Tomato grower Cock van Schie:

"Growing with a higher sodium content possible without damage"

In the hot summer of 2018, tomato grower Cock van Schie was forced to gain experience with a considerably increased sodium content. Fortunately, as a member of the guidance committee for sodium research in Bleiswijk, he was already used to such values. The crop did not suffer. "I don't get panicky that easily anymore," he tells Glastuinbouw Waterproof.

Full recirculation is only possible if the sodium content of the drain water remains within reasonable limits. “You are working towards a 0% discharge. For that you must first of all look critically at the sources. Some fertilizers contain a lot of sodium, and if you use tap water or osmosis water in addition to basin water, you have to pay attention to that. The next question is how high the content in the substrate may become,” says van Schie.

Together with his brother he grows tomatoes of the Mediax variety at two locations in Kwintsheul. He uses low-sodium fertilizers all year round and ensures that he does not take old drain water with a high sodium content to the new crop.
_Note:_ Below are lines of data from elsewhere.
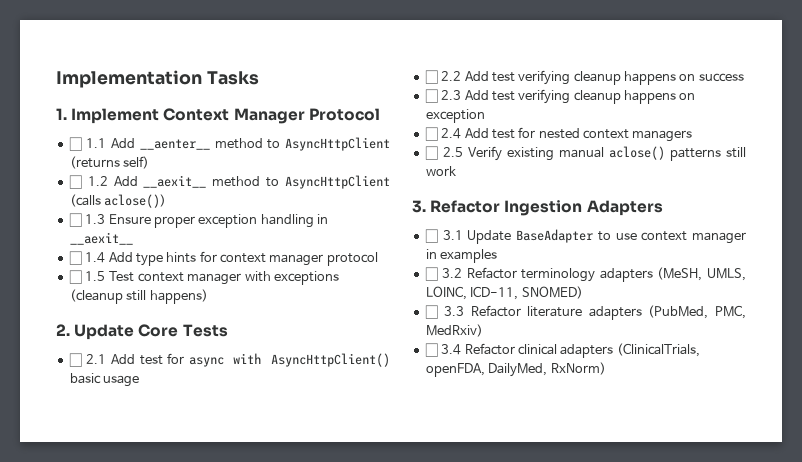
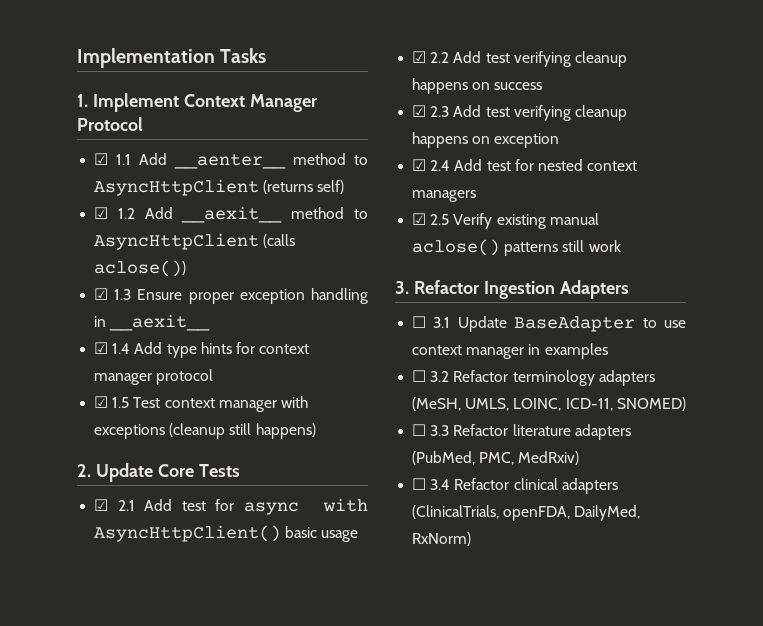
- ☐ 1.1 Add __aenter__ method to AsyncHttpClient (returns self)
+ ☑ 1.1 Add __aenter__ method to AsyncHttpClient (returns self)
- ☐ 1.2 Add __aexit__ method to AsyncHttpClient (calls aclose())
+ ☑ 1.2 Add __aexit__ method to AsyncHttpClient (calls aclose())
- ☐ 1.3 Ensure proper exception handling in __aexit__
+ ☑ 1.3 Ensure proper exception handling in __aexit__
- ☐ 1.4 Add type hints for context manager protocol
+ ☑ 1.4 Add type hints for context manager protocol
- ☐ 1.5 Test context manager with exceptions (cleanup still happens)
+ ☑ 1.5 Test context manager with exceptions (cleanup still happens)
- ☐ 2.1 Add test for async with AsyncHttpClient() basic usage
+ ☑ 2.1 Add test for async with AsyncHttpClient() basic usage
- ☐ 2.2 Add test verifying cleanup happens on success
+ ☑ 2.2 Add test verifying cleanup happens on success
- ☐ 2.3 Add test verifying cleanup happens on exception
+ ☑ 2.3 Add test verifying cleanup happens on exception
- ☐ 2.4 Add test for nested context managers
+ ☑ 2.4 Add test for nested context managers
- ☐ 2.5 Verify existing manual aclose() patterns still work
+ ☑ 2.5 Verify existing manual aclose() patterns still work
If the sodium content increases, he will lower potassium sulfate and chlorine.

Exploring the boundaries
As a member of the supervisitory committee of research (BCO) he keeps a critical eye on the tests run by Wageningen University & Research in Bleiswijk, under the instructions of Wim Voogt and Chris Blok. These tests are twofold: on the one hand they explore the boundaries of various crops. On the other hand they test the storage of sodium in crops with a 'split-root' system. "We as BCO supervise the tests and judge the state of the crop," indicates Van Schie.
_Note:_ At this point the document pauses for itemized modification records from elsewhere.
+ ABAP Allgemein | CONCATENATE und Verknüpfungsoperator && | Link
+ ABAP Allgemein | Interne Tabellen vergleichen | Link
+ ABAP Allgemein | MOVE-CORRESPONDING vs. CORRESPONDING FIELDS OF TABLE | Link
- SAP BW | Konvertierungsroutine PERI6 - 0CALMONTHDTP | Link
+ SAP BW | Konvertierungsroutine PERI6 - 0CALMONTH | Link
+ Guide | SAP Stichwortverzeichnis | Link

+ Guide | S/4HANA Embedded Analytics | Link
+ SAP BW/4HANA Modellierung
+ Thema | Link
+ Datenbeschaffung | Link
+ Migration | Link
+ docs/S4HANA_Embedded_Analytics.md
This year the test for tomato will be conducted on various levels, up to 25 mmol/l. "Even at higher concentrations we don't see much of a difference between treatments this year. The crops are looking good," he said.

Hot dry summer
Before even 8 to 9 mmol/l indicated would be enough to start treatment. "But last year - during the extreme drought - it got up to 15-17 mmol/l. That gave me quite a fright, luckily it started raining again not too long after so that we could start using basin water. But in the end we didn't notice a change in the crop," Van Schie said.

"Now I don't get as bothered by higher numbers. But that only applies to this breed; I do not know how other breeds react,"  he warns. This is also precisely the reason to continue the tests in Bleiswijk. For each crop and even breed the acceptable value will differ. 

Split root
Another part of the research works with a 'split-root' system: two small gutters next to eachother. One with the normal nutrition, the other with drainwater with an increased level of sodium. The idea is that the crop will easily take up all the nutrition from the first gutter, while taking up the sodium from the second gutter and storing it. The extra stored part will have been removed from the water system. "It's interesting research, but it's still in such an early stage that it's hard to clearly conclude something that could be interesting in practice,"  Van Schie states.

Van Schie parts with a final tip: "If the absorption spontaniously increases, you will have to make it a bit easier for the plant. It already experiences an increased amount of stress due to higher salt levels. You have to let it grow, possibly even lower the EC temporarily to increase the ease of water intake."